Il gruppo di fact-checking ha ricevuto 2,4 milioni di dollari dal governo degli Stati Uniti in mezzo alla controversia sul fact-checking
Il governo degli Stati Uniti ha donato milioni di dollari al Poynter Institute, sollevando interrogativi sull'influenza dei soldi dei contribuenti sulla verifica dei fatti e sulla moderazione dei discorsi online.
Il Poynter Institute for Media Studies è tra le organizzazioni che hanno ricevuto finanziamenti dai contribuenti statunitensi negli ultimi 12 anni, la maggior parte dei quali durante l'amministrazione Biden, compresi i sei mesi precedenti l'elezione dell'ex presidente.

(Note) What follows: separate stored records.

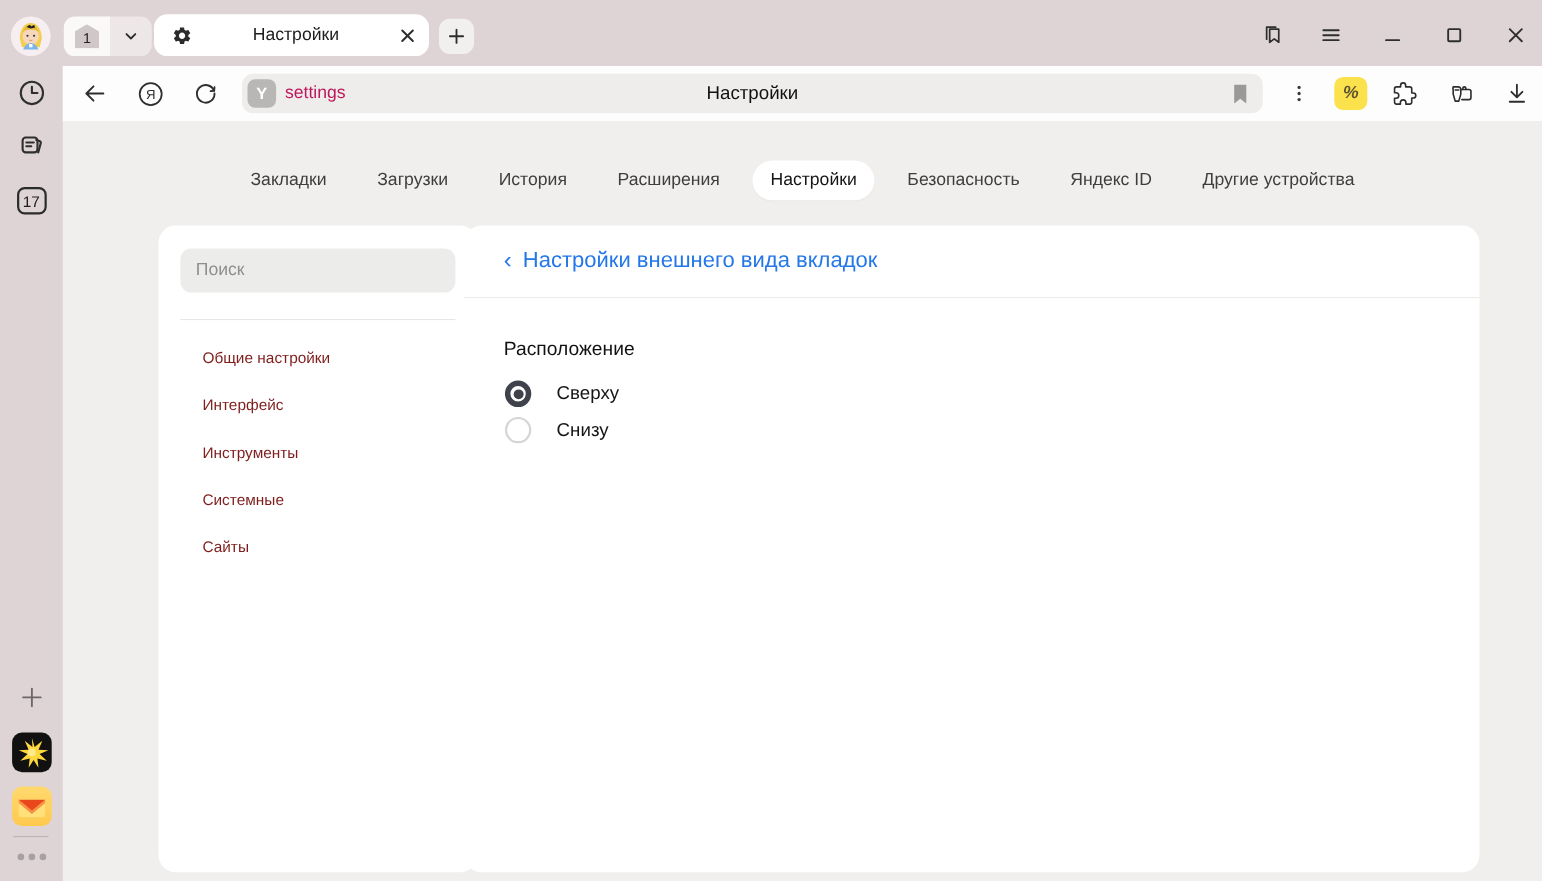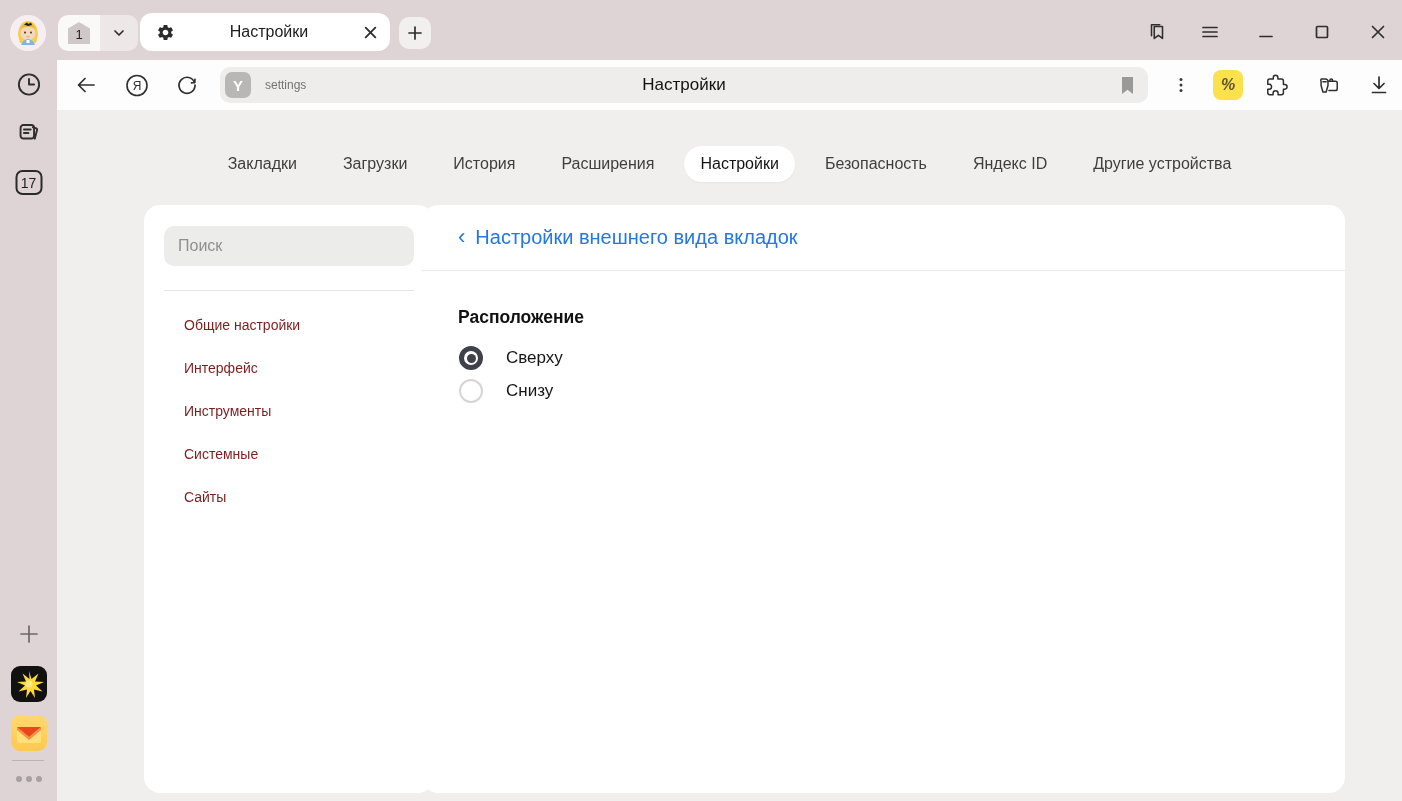--- a/index.html
+++ b/index.html
@@ -41,7 +41,7 @@
                 border-radius:10px; display:flex; align-items:center; padding:0 12px 0 5px; }
   .favicon { width:26px; height:26px; border-radius:7px; background:#b9b7b5; color:#fff; font-size:15px; font-weight:700;
              display:flex; align-items:center; justify-content:center; }
-  .url-text { margin-left:14px; font-size:12px; color:#737373; }
+  .url-text { margin-left:8px; font-size:16px; color:#be185d; }
   .addr-title { position:absolute; left:0; right:0; text-align:center; font-size:17px; color:#111; pointer-events:none; }
   .addr-bookmark { margin-left:auto; display:flex; align-items:center; z-index:2; }
   .percent-badge { width:30px; height:30px; border-radius:8px; background:#fbe14b; color:#5d5434; font-weight:700;

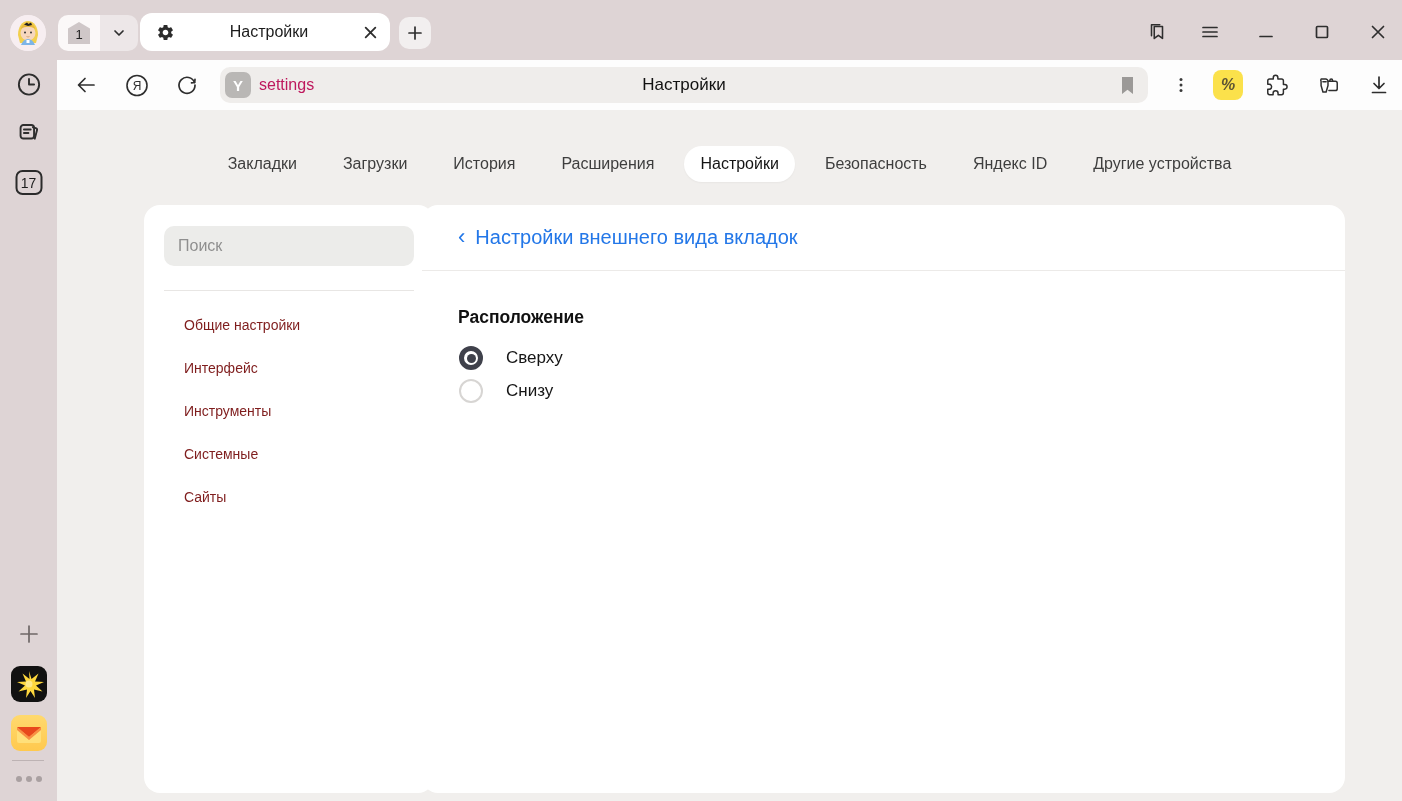--- a/index.html
+++ b/index.html
@@ -69,7 +69,7 @@
                  color:#2377e8; gap:10px; cursor:default; }
   .main-header .chev { font-size:22px; line-height:1; transform:translateY(-1px); }
   .main-header .htext { font-size:20px; }
-  .section-title { position:absolute; left:36px; top:102px; font-size:17.5px; font-weight:700; color:#111; }
+  .section-title { position:absolute; left:36px; top:102px; font-size:17.5px; font-weight:400; color:#111; }
   .radio-row { position:absolute; left:37px; display:flex; align-items:center; gap:23px; cursor:default; }
   .radio-row .rlabel { font-size:17px; color:#151515; }
   .radio { width:24px; height:24px; border-radius:50%; background:#fff; border:2px solid #d7d5d3; position:relative; }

Secondo il Media Research Center (MRC), che ha esaminato i dati sui finanziamenti sul sito web USASpending.gov, Poynter ha ricevuto la maggior parte dei suoi finanziamenti dalla Small Business Administration (1,67 milioni di dollari), seguita dalla U.S. Agency for Global Media e dal Dipartimento di Stato con rispettivamente 423.781 e 367.435 dollari. In totale, gli obblighi dello Stato nei confronti di Poynter dal 2013 a oggi ammontano ad almeno 2,4 milioni di dollari.
Il problema di questo “accordo” non risiede solo nell’uso discutibile dei fondi pubblici, ma anche nel ruolo del Poynter Institute stesso. Dal 2015, gestisce l’International Fact-Checking Network (IFCN), che certifica oltre 170 organizzazioni di fact-checking in tutto il mondo e le supporta attraverso formazione, risorse e organizzazione di eventi.

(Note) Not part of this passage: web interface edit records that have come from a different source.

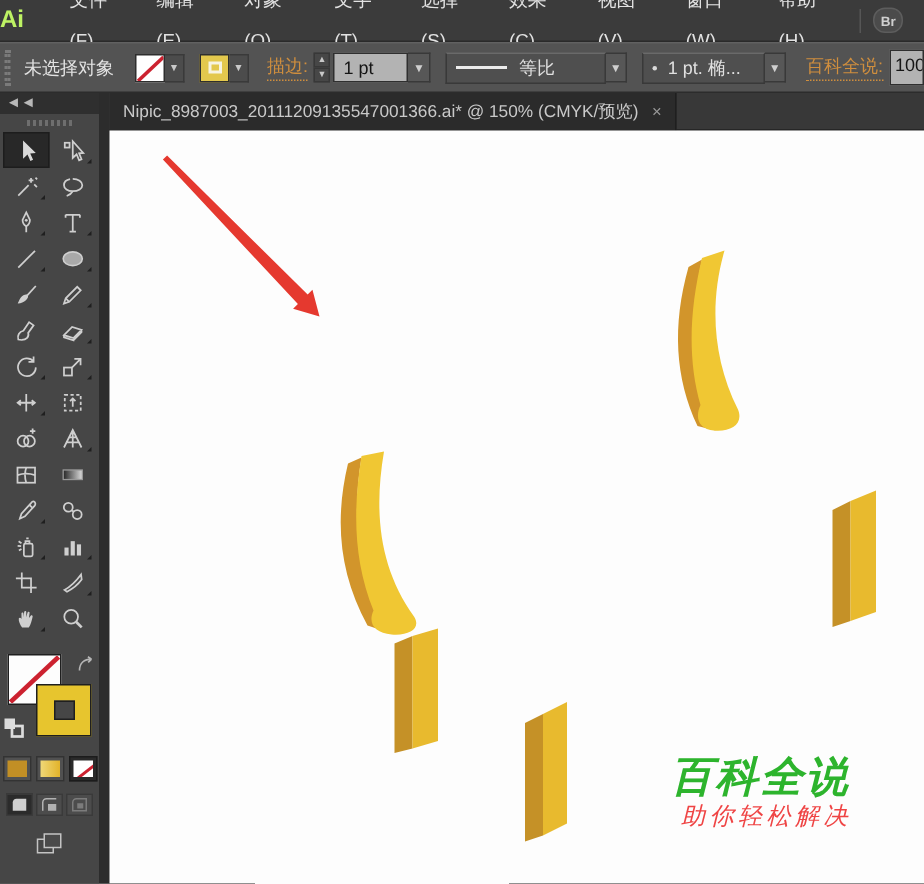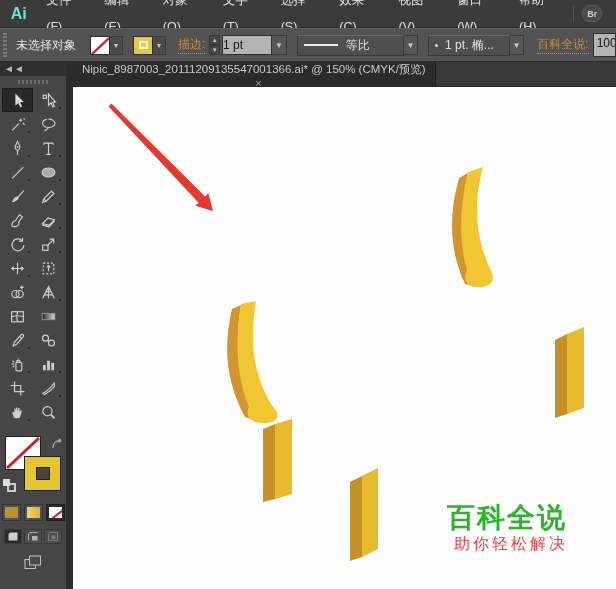--- a/index.html
+++ b/index.html
@@ -10,7 +10,7 @@
   
   .menubar { position:absolute; left:0; top:0; width:616px; height:28px;
     background:#3b3b3b; display:flex; align-items:center; border-bottom:1px solid #2a2a2a; }
-  .ai-logo { width:38px; text-align:center; font-weight:bold; font-size:16px; color:#5eead4; }
+  .ai-logo { width:38px; text-align:left; font-weight:bold; font-size:16px; color:#bef264; }
   .menu-item { color:#e2e2e2; font-size:12.5px; padding:0 9px; cursor:default; line-height:27px; }
   .menu-sep { width:1px; height:16px; background:#565656; margin:0 8px 0 4px; }
   .br-btn { width:20px; height:17px; background:#4b4b4b; border:1px solid #5d5d5d;

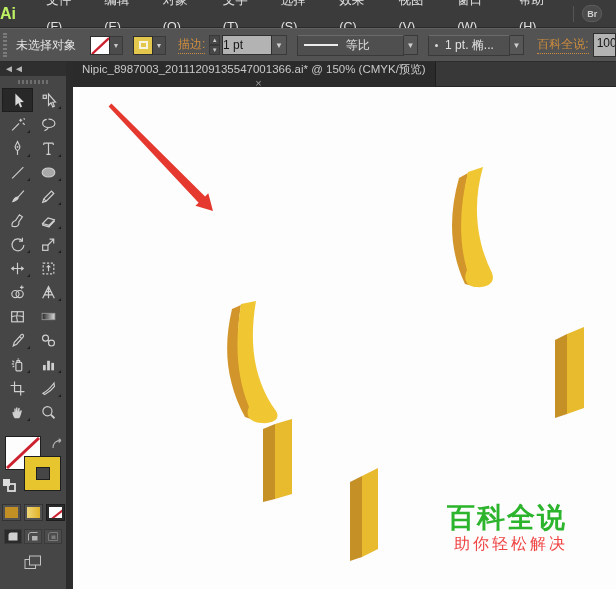--- a/index.html
+++ b/index.html
@@ -36,7 +36,7 @@
   .stepper span { flex:1; background:#474747; border:1px solid #383838; color:#c9c9c9;
     font-size:6px; line-height:8px; text-align:center; }
   .cb-field { height:20px; background:#b3b3b3; color:#151515; border:1px solid #2f2f2f;
-    font-size:12px; line-height:18px; }
+    font-size:12px; line-height:18px; padding-left:6px; }
   .w-strokept { width:52px; }
   .drop-btn { width:15px; height:20px; background:#575757; border:1px solid #393939; border-left:none;
     color:#cfcfcf; font-size:8px; display:flex; align-items:center; justify-content:center; }

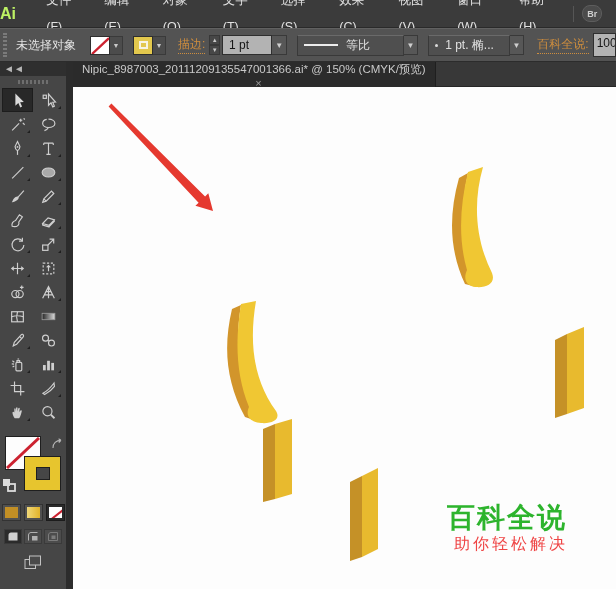--- a/index.html
+++ b/index.html
@@ -95,7 +95,7 @@
   .tabbar { position:absolute; left:73px; top:62px; width:543px; height:25px; background:#383838;
     border-bottom:1px solid #262626; display:flex; }
   .doctab { height:25px; background:#2b2b2b; border-right:1px solid #1f1f1f;
-    display:flex; align-items:center; padding:0 9px; color:#c9c9c9; font-size:11.5px; white-space:nowrap; cursor:pointer;flex-direction:column; }
+    display:flex; align-items:center; padding:0 9px; color:#c9c9c9; font-size:11.5px; white-space:nowrap; cursor:pointer; }
   .doctab .close { margin-left:9px; color:#9a9a9a; font-size:11px; cursor:pointer; }
 
   

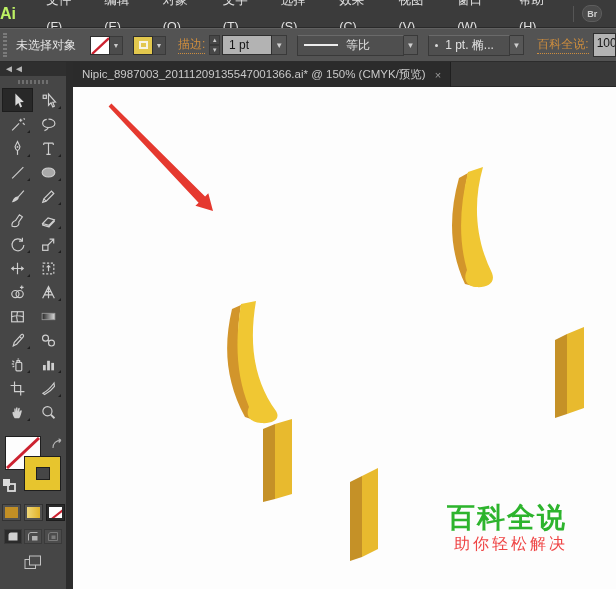--- a/index.html
+++ b/index.html
@@ -99,7 +99,7 @@
   .doctab .close { margin-left:9px; color:#9a9a9a; font-size:11px; cursor:pointer; }
 
   
-  .canvas { position:absolute; left:73px; top:87px; width:543px; height:502px; background:#fdfdfd; }
+  .canvas { position:absolute; left:73px; top:87px; width:543px; height:502px; background:#fdfdfd;font-style:italic; }
   .canvas svg.art { position:absolute; left:0; top:0; }
   .watermark-title { position:absolute; left:374px; top:412px; font-size:28px; font-weight:700;
     letter-spacing:2px; }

Durante il mandato del precedente governo, i conservatori e altri utenti che esprimevano online opinioni "impopolari" accusavano questi gruppi terzi di parzialità, che portavano alla censura. Un esempio è stato il programma di fact-checking di Meta, ormai scomparso, che si basava su gruppi certificati dall'IFCN, tra cui PolitiFact, lo stesso di Poynter. Secondo quanto riferito, i contenuti ritenuti discutibili da questi gruppi hanno ricevuto il 95% di clic in meno e sono stati condivisi dal 38 al 47% in meno su Facebook e Instagram.
In altre parole, questo sistema era uno strumento efficace per reprimere certe opinioni ed espressioni, e sembra che il governo abbia trovato un altro modo per sostenere finanziariamente tali misure. Ed è proprio questo che rende la situazione particolarmente esplosiva dal punto di vista politico.
Poynter è già stato coinvolto in varie controversie. L'allora vicedirettrice, Cristina Tardaguila, faceva parte del comitato consultivo del Global Disinformation Index (GDI). Inoltre, nel 2019 l'istituto ha tentato di creare una lista nera di circa 30 agenzie di stampa conservatrici.
Nel 2023, l'IFCN fece scalpore anche quando cercò di convincere YouTube che la piattaforma non censurava abbastanza contenuti e suggerì dei modi per "correggere" la situazione. Allo stesso tempo, ha chiesto a YouTube risorse finanziarie per poter “collaborare” in modo più efficace.
Per quanto riguarda il finanziamento dell’IFCN, solo tra il 2016 e il 2019, 492.000 dollari provenivano nientemeno che da George Soros.